Staff told us they had training and support to meet people’s care and health needs. A staff member said, “Manual handing is face to face as well as online, and I have recently done first aid and CPR (Cardiopulmonary resuscitation) training.”
Care plans were in place which detailed people’s care and support needs as well as their clinical needs in relation to health conditions. For example, where a person had high blood pressure or diabetes. The care plan provided clear information about their care and support needs were and what staff needed to do.
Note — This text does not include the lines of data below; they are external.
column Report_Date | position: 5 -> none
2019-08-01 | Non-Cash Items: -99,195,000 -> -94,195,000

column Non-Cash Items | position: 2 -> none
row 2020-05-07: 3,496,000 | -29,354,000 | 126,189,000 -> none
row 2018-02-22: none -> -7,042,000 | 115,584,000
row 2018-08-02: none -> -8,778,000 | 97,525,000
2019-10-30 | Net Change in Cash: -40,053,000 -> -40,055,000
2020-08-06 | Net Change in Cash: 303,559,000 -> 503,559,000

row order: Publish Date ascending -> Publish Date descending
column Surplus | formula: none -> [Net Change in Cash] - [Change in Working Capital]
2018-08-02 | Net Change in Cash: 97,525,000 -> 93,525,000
Consent to care and treatment
People's comments about their choice and consent were mixed. Some people felt it was not always valued. Staff continually consulted people about their wellbeing and wishes. Some people told us they felt restricted as they were not enabled to use the garden. A person said, “I can’t even open the back door there because it is locked. I would like to smoke but they don’t allow it. You don’t get any freedom and everything is locked against you.” Another person said, “I make my day-to-day choices. They listen to me.” A relative said, “He can say no and they respect this. They will come back later.” Another relative told us, “They support him and ask him what he wants to do.”
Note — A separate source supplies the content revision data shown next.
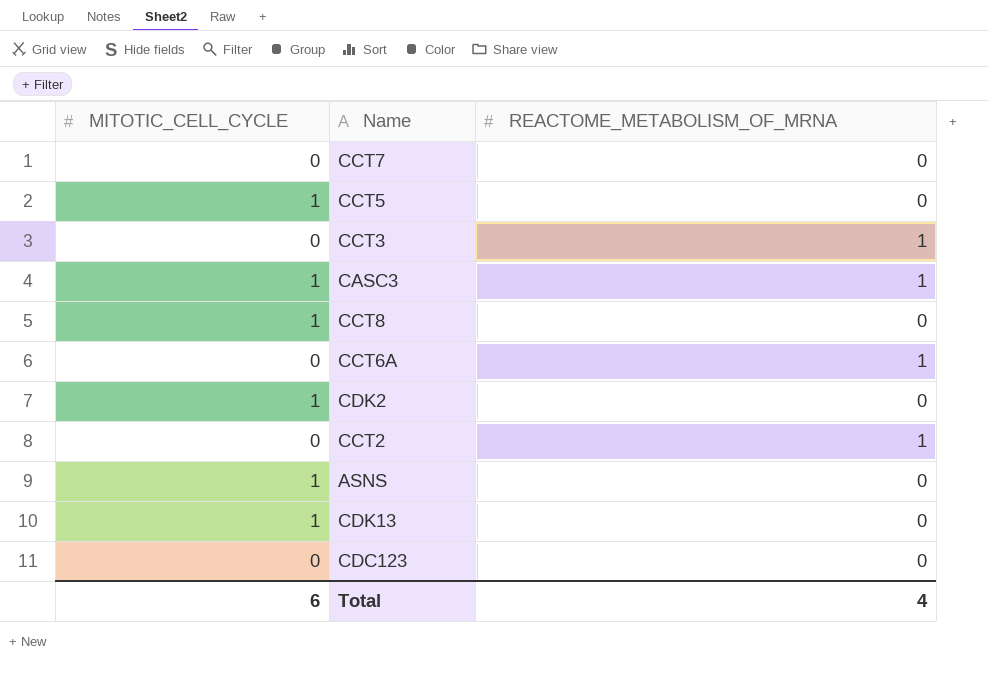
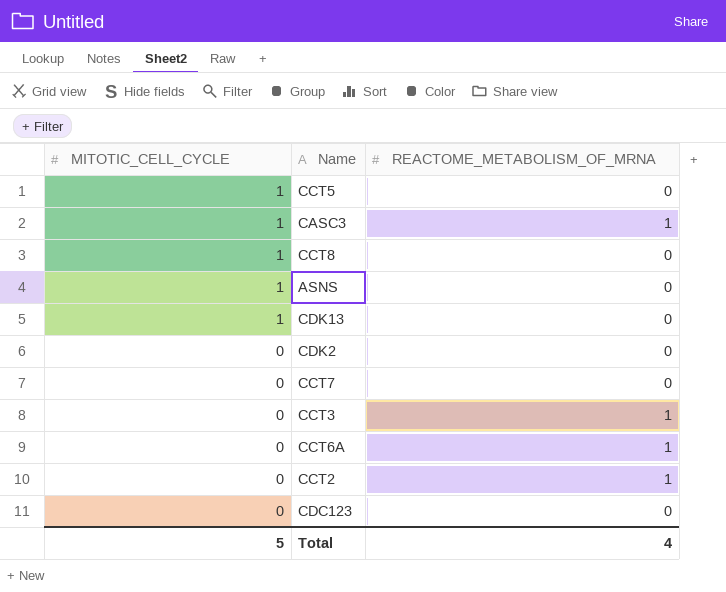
row order: none -> MITOTIC_CELL_CYCLE descending
CDK2 | MITOTIC_CELL_CYCLE: 1 -> 0
Total | MITOTIC_CELL_CYCLE: 6 -> 5

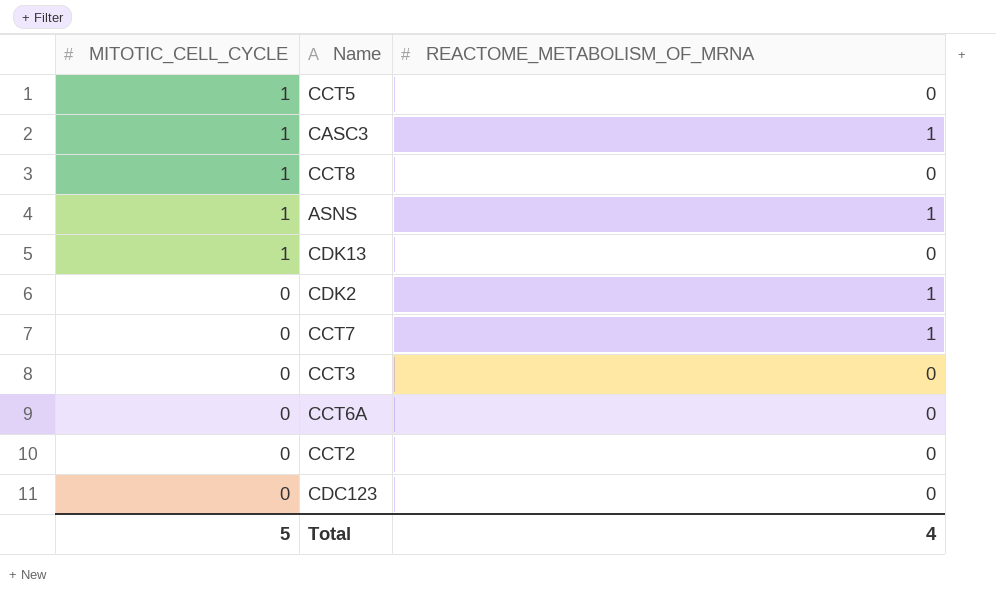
ASNS | REACTOME_METABOLISM_OF_MRNA: 0 -> 1
CDK2 | REACTOME_METABOLISM_OF_MRNA: 0 -> 1
CCT7 | REACTOME_METABOLISM_OF_MRNA: 0 -> 1
CCT3 | REACTOME_METABOLISM_OF_MRNA: 1 -> 0
CCT6A | REACTOME_METABOLISM_OF_MRNA: 1 -> 0
CCT2 | REACTOME_METABOLISM_OF_MRNA: 1 -> 0

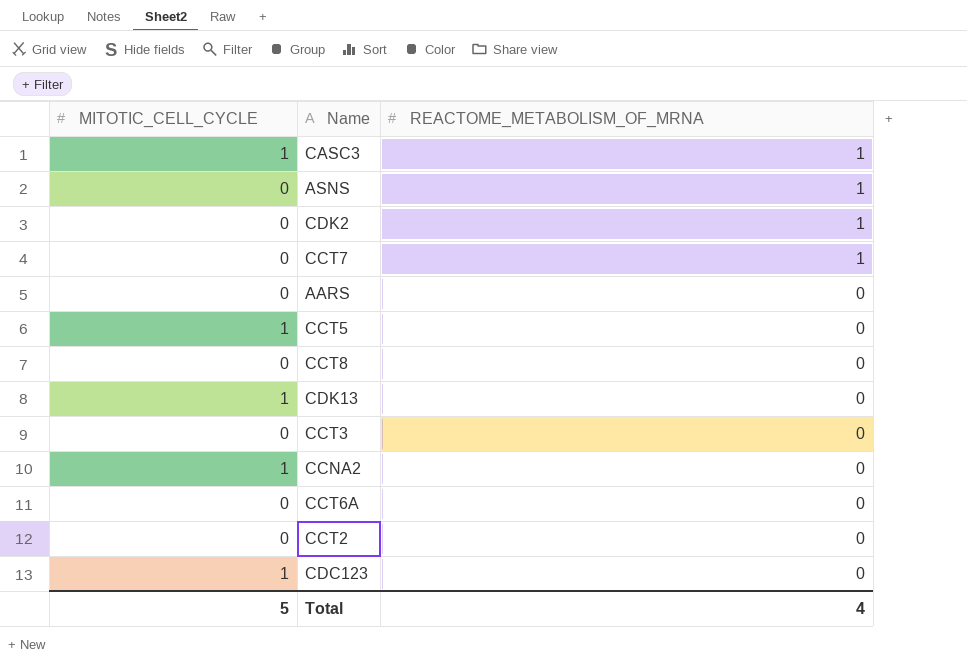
row order: MITOTIC_CELL_CYCLE descending -> REACTOME_METABOLISM_OF_MRNA descending
ASNS | MITOTIC_CELL_CYCLE: 1 -> 0
row AARS: none -> 0 | 0
CCT8 | MITOTIC_CELL_CYCLE: 1 -> 0
row CCNA2: none -> 1 | 0
CDC123 | MITOTIC_CELL_CYCLE: 0 -> 1

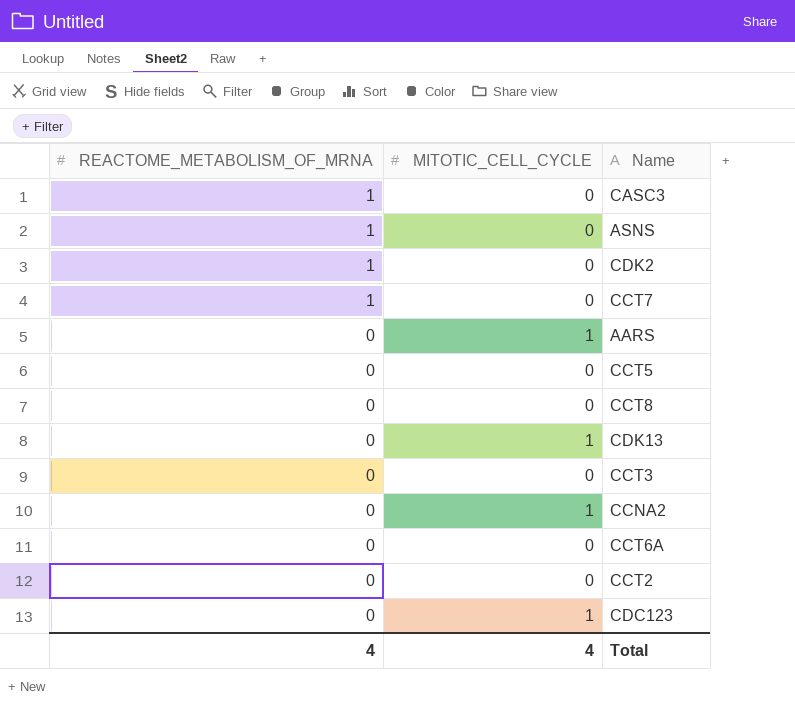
column REACTOME_METABOLISM_OF_MRNA | position: 3 -> 1
CASC3 | MITOTIC_CELL_CYCLE: 1 -> 0
AARS | MITOTIC_CELL_CYCLE: 0 -> 1
CCT5 | MITOTIC_CELL_CYCLE: 1 -> 0
Total | MITOTIC_CELL_CYCLE: 5 -> 4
Staff completed Mental Capacity Act (MCA) training and had a good understanding of the importance of consent and upholding people's rights to have choice and control over their lives. Staff said, “It’s about supporting people to make decisions and choices for themselves” and “If they can’t make a decision, like to live here, they have a record of why and I know this is reviewed by the social worker.”
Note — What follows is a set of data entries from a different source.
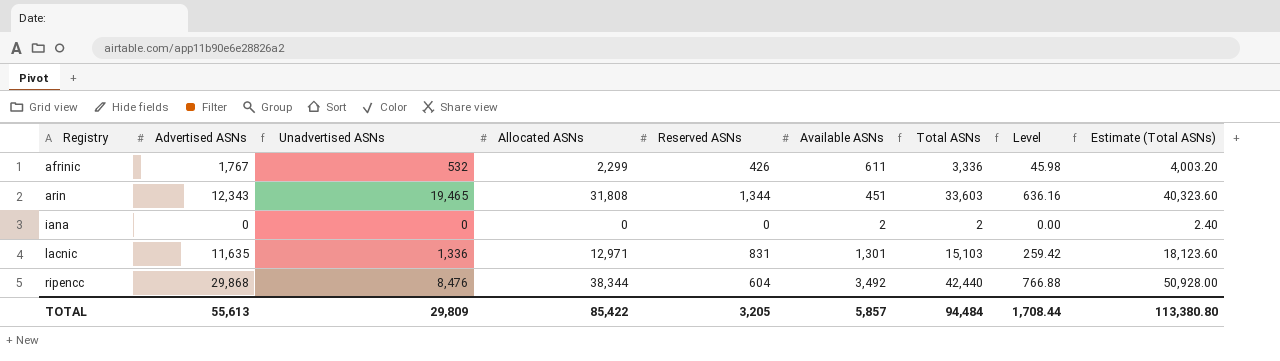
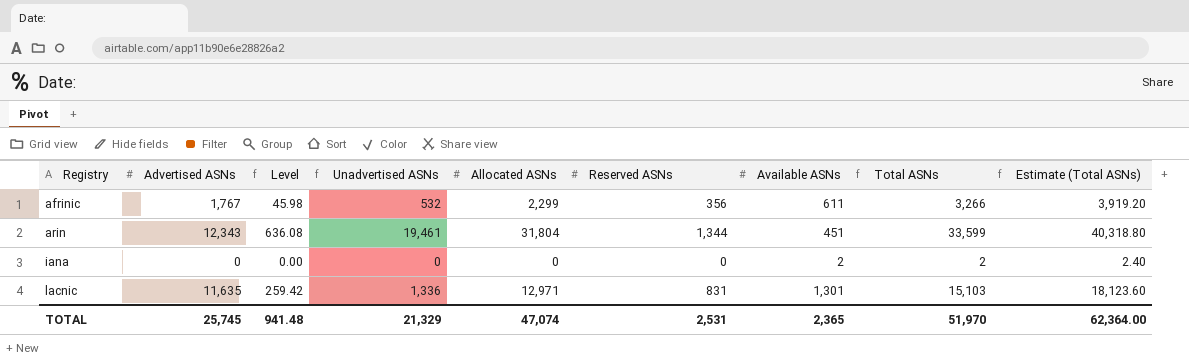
column Level | position: 8 -> 3
row ripencc: 29,868 | 8,476 | 38,344 | 604 | 3,492 | 42,440 | 766.88 | 50,928.00 -> none
afrinic | Reserved ASNs: 426 -> 356
afrinic | Total ASNs: 3,336 -> 3,266
afrinic | Estimate (Total ASNs): 4,003.20 -> 3,919.20
arin | Level: 636.16 -> 636.08
arin | Unadvertised ASNs: 19,465 -> 19,461
arin | Allocated ASNs: 31,808 -> 31,804
arin | Total ASNs: 33,603 -> 33,599
arin | Estimate (Total ASNs): 40,323.60 -> 40,318.80
TOTAL | Advertised ASNs: 55,613 -> 25,745
TOTAL | Level: 1,708.44 -> 941.48
TOTAL | Unadvertised ASNs: 29,809 -> 21,329
TOTAL | Allocated ASNs: 85,422 -> 47,074
TOTAL | Reserved ASNs: 3,205 -> 2,531
TOTAL | Available ASNs: 5,857 -> 2,365
TOTAL | Total ASNs: 94,484 -> 51,970
TOTAL | Estimate (Total ASNs): 113,380.80 -> 62,364.00

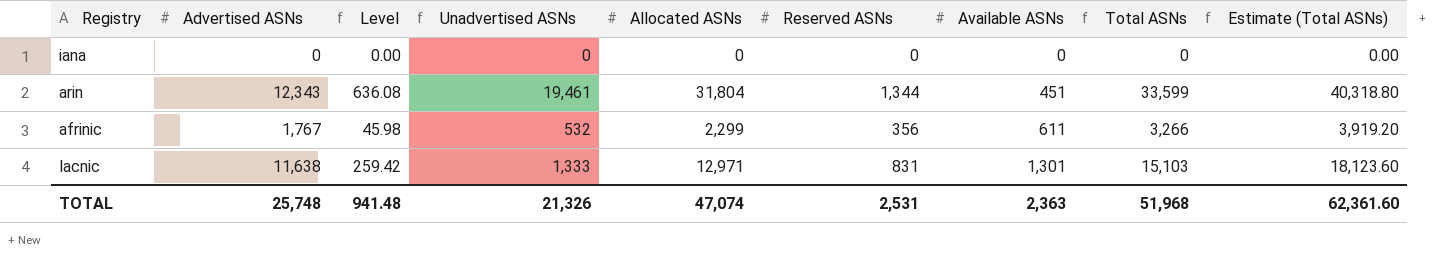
row order: Registry ascending -> Available ASNs ascending
iana | Available ASNs: 2 -> 0
iana | Total ASNs: 2 -> 0
iana | Estimate (Total ASNs): 2.40 -> 0.00
lacnic | Advertised ASNs: 11,635 -> 11,638
lacnic | Unadvertised ASNs: 1,336 -> 1,333
TOTAL | Advertised ASNs: 25,745 -> 25,748
TOTAL | Unadvertised ASNs: 21,329 -> 21,326
TOTAL | Available ASNs: 2,365 -> 2,363
TOTAL | Total ASNs: 51,970 -> 51,968
TOTAL | Estimate (Total ASNs): 62,364.00 -> 62,361.60

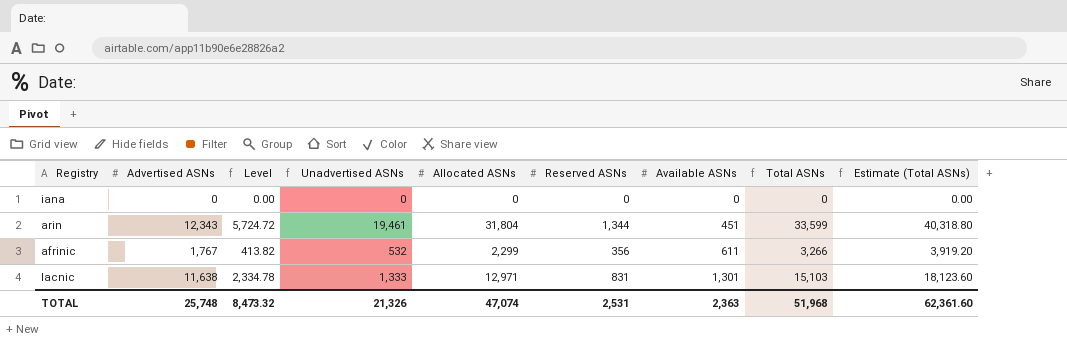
column Level | formula: [Allocated ASNs] * 0.02 -> [Allocated ASNs] * 0.18
TOTAL | Level: 941.48 -> 8,473.32

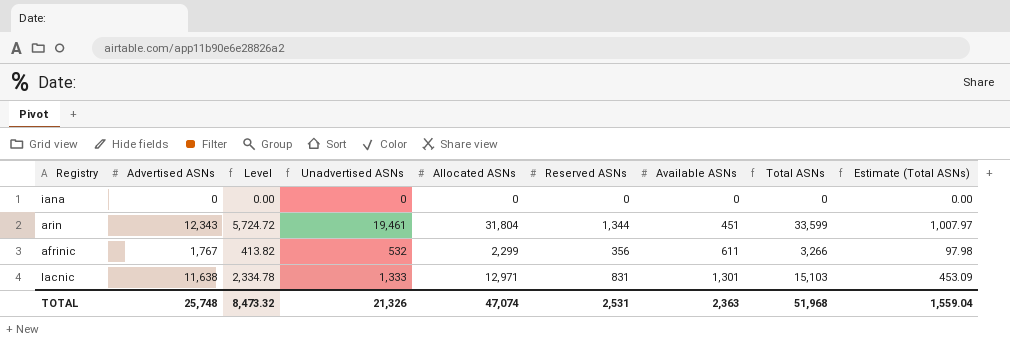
column Estimate (Total ASNs) | formula: [Total ASNs] * 1.2 -> [Total ASNs] * 0.03
TOTAL | Estimate (Total ASNs): 62,361.60 -> 1,559.04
We checked whether the service was working within the principles of the MCA, whether appropriate legal authorisations were in place when needed to deprive a person of their liberty. The service worked within the principles of the MCA and if needed, appropriate legal authorisations were in place to deprive a person of their liberty. When people were assessed as lacking capacity to make decisions appropriate procedures were followed to ensure principles within the MCA were followed. DoLS applications and authorisations were in place for people around any restrictions within their lives that they did not have capacity to consent to. Systems to review these were also in place. People’s consent was documented in their care plans. Information was provided to them in a way they could understand. Staff highlighted risks to people who chose to make unwise decisions about their care. People had decision specific capacity assessments in place and best interest decision were made where necessary. There were clear records about offering people choice and respecting their wishes, for example, to make unwise choices where they had the capacity to do so. Where people did not have relatives, independent advocates were available to support them. Staff asked consent before each care or support interaction. Some people had ‘do not attempt resuscitation’ documents in their records, these decisions had been made in partnership with the person. Where a person had not made this choice, instructions for staff were clear about actions to take in emergency situations to support people’s health.